I suspect I am the only one who thought to connect the MHI/Deloitte and Gartner focuses on synchronization.
Moving back to the MHI report, as fitting the report’s sponsor Deloitte spends quite a bit of time on warehousing and distribution topics, including a mini-case study. It cited one sport apparel retailer who implemented both an automated goods-to-person order picking system and a warehouse execution system (WES) at a new facility. The automated picking system improved picking efficiency by decreasing the amount of time workers spent walking, and by improving order accuracy.
The company also applied automation to other operational areas, including automated box cutting, customized packaging, extended conveyors, and autobagging equipment.
This automation enabled a 25% increase in outbound load density thanks to right-sized boxes that decreased empty space. To implement its new automation technology, the company needed an interface between the automated systems, human operators, and that’s where the WES came into play.

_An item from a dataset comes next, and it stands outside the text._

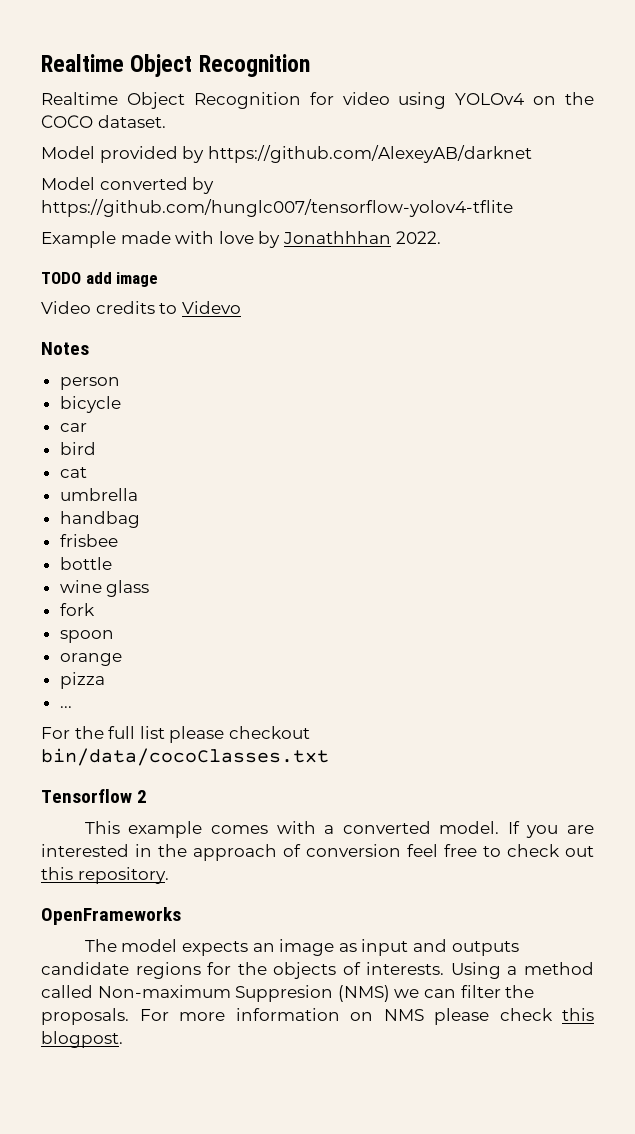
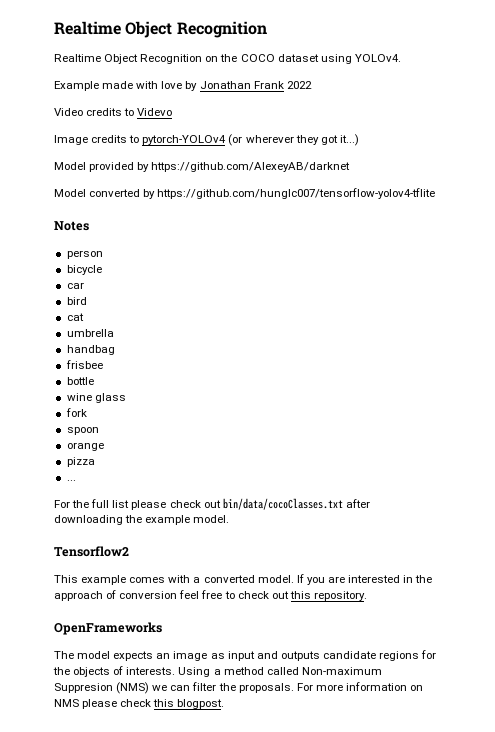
[309,92,594,109] [41,115,166,128] for video using YOLOv4 on the COCO dataset. -> [205,54,401,64] [54,81,312,91] [54,108,173,116] [54,134,359,146] on the COCO dataset using YOLOv4. // Example made with love by Jonathan Frank 2022 // Video credits to Videvo // Image credits to pytorch-YOLOv4 (or wherever they got it...)
[41,231,441,248] [41,272,159,287] [41,301,241,314] // Example made with love by Jonathhhan 2022. // TODO add image // Video credits to Videvo -> (436, 193) none
[228,726,310,739] checkout -> [169,500,221,508] check out
[41,789,148,803] // Tensorflow 2 -> [345,499,370,508] [54,515,230,525] [54,546,129,557] after downloading the example model. // Tensorflow2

The new system also reduced order fulfillment lead times from 8 days down to 2 days and increased picking rates. If only such improvements were consistently achieved, I will comment.
I will also note here that there are two main types of orchestration, the higher type at a supply chain level, as defined by Gartner and Deloitte at the beginning of this report, and then micro-orchestration of order fulfillment activities on the DC floor.
You can have either one without the other.
The report includes a large number of charts based on survey data. That includes the one below, which shows what strategies companies are taking to improve their performance. That list is topped by digital transformation and then talent management. (Note again as last week the fuzziness is in the original graphic.):

Source: MHI Report
In the report’s conclusion, Deloitte notes that “as AI technologies improve, seamless E2E orchestration could become a reality for leading supply chains. Given AI’s current capabilities and promising trajectory, it’s easy to imagine a not-too-distant future when AI agents can autonomously handle core E2E processes—from demand forecasting to carrier management—with humans only intervening to tackle critical exceptions or high-touch processes.”
For better or worse, that is almost certainly true.
The full report is available at the MHI.org web site.